Check each line of the material below for the word "hope". State how many lines have it, and nothing more.

[[ The input open ]]

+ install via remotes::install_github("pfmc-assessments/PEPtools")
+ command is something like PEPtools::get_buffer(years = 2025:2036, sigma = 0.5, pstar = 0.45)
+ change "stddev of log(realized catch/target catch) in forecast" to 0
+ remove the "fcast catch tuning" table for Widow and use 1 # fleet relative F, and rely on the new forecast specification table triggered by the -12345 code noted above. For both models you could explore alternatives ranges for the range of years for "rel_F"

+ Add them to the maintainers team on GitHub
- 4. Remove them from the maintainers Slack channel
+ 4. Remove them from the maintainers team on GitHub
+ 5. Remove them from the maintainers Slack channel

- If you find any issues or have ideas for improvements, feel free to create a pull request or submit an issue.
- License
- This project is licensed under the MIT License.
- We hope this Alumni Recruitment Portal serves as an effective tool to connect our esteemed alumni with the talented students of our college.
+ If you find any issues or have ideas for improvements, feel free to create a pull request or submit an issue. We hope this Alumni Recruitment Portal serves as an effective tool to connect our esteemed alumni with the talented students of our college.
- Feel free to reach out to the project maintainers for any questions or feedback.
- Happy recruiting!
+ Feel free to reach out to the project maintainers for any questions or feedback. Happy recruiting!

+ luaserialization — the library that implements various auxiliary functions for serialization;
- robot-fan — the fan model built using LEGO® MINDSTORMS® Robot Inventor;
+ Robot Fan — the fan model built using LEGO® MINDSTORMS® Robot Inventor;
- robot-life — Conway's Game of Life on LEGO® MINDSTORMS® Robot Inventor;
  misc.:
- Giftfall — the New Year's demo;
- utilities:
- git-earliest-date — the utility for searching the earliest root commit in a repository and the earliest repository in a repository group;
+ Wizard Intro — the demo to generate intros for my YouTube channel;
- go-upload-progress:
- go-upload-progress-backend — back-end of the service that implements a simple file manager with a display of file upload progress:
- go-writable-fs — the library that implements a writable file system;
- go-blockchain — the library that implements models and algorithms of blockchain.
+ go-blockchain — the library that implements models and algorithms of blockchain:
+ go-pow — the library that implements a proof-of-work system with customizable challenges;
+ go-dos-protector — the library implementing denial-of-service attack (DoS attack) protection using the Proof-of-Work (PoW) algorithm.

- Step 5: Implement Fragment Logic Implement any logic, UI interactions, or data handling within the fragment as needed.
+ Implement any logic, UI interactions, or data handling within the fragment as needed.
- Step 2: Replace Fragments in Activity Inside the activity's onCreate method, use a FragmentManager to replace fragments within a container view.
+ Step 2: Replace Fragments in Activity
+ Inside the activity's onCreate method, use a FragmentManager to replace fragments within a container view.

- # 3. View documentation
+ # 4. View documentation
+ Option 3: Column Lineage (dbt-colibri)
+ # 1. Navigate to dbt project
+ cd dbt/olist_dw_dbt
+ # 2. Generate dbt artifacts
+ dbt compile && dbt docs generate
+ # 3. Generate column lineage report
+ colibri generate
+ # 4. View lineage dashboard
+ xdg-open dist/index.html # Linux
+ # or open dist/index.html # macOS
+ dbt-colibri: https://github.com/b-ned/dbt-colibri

[[ The input closed ]]

**Response to this task**
2